What you should do >>
An exact transcription of all the entries below is required.

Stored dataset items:

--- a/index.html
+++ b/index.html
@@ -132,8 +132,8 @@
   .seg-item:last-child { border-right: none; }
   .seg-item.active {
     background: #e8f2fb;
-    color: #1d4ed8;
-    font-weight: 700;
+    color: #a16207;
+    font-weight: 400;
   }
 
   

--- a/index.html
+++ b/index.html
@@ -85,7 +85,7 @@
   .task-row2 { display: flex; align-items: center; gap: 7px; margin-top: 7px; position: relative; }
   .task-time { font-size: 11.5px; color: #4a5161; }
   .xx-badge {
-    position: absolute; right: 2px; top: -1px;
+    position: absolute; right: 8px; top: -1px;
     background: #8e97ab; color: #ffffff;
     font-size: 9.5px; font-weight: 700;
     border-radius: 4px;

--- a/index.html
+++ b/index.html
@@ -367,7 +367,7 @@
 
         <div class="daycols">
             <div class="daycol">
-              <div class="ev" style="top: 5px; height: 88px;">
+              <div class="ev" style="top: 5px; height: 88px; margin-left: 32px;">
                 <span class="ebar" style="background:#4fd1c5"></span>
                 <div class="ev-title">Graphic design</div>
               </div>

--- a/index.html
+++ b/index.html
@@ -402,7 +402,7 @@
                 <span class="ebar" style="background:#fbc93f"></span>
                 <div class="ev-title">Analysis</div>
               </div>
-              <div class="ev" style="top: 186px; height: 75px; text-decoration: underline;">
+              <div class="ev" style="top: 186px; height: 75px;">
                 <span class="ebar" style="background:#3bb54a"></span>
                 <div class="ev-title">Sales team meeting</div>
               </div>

Solution to this problem >>
--- a/index.html
+++ b/index.html
@@ -132,8 +132,8 @@
   .seg-item:last-child { border-right: none; }
   .seg-item.active {
     background: #e8f2fb;
-    color: #1d4ed8;
-    font-weight: 700;
+    color: #a16207;
+    font-weight: 400;
   }
 
   

--- a/index.html
+++ b/index.html
@@ -85,7 +85,7 @@
   .task-row2 { display: flex; align-items: center; gap: 7px; margin-top: 7px; position: relative; }
   .task-time { font-size: 11.5px; color: #4a5161; }
   .xx-badge {
-    position: absolute; right: 2px; top: -1px;
+    position: absolute; right: 8px; top: -1px;
     background: #8e97ab; color: #ffffff;
     font-size: 9.5px; font-weight: 700;
     border-radius: 4px;

--- a/index.html
+++ b/index.html
@@ -367,7 +367,7 @@
 
         <div class="daycols">
             <div class="daycol">
-              <div class="ev" style="top: 5px; height: 88px;">
+              <div class="ev" style="top: 5px; height: 88px; margin-left: 32px;">
                 <span class="ebar" style="background:#4fd1c5"></span>
                 <div class="ev-title">Graphic design</div>
               </div>

--- a/index.html
+++ b/index.html
@@ -402,7 +402,7 @@
                 <span class="ebar" style="background:#fbc93f"></span>
                 <div class="ev-title">Analysis</div>
               </div>
-              <div class="ev" style="top: 186px; height: 75px; text-decoration: underline;">
+              <div class="ev" style="top: 186px; height: 75px;">
                 <span class="ebar" style="background:#3bb54a"></span>
                 <div class="ev-title">Sales team meeting</div>
               </div>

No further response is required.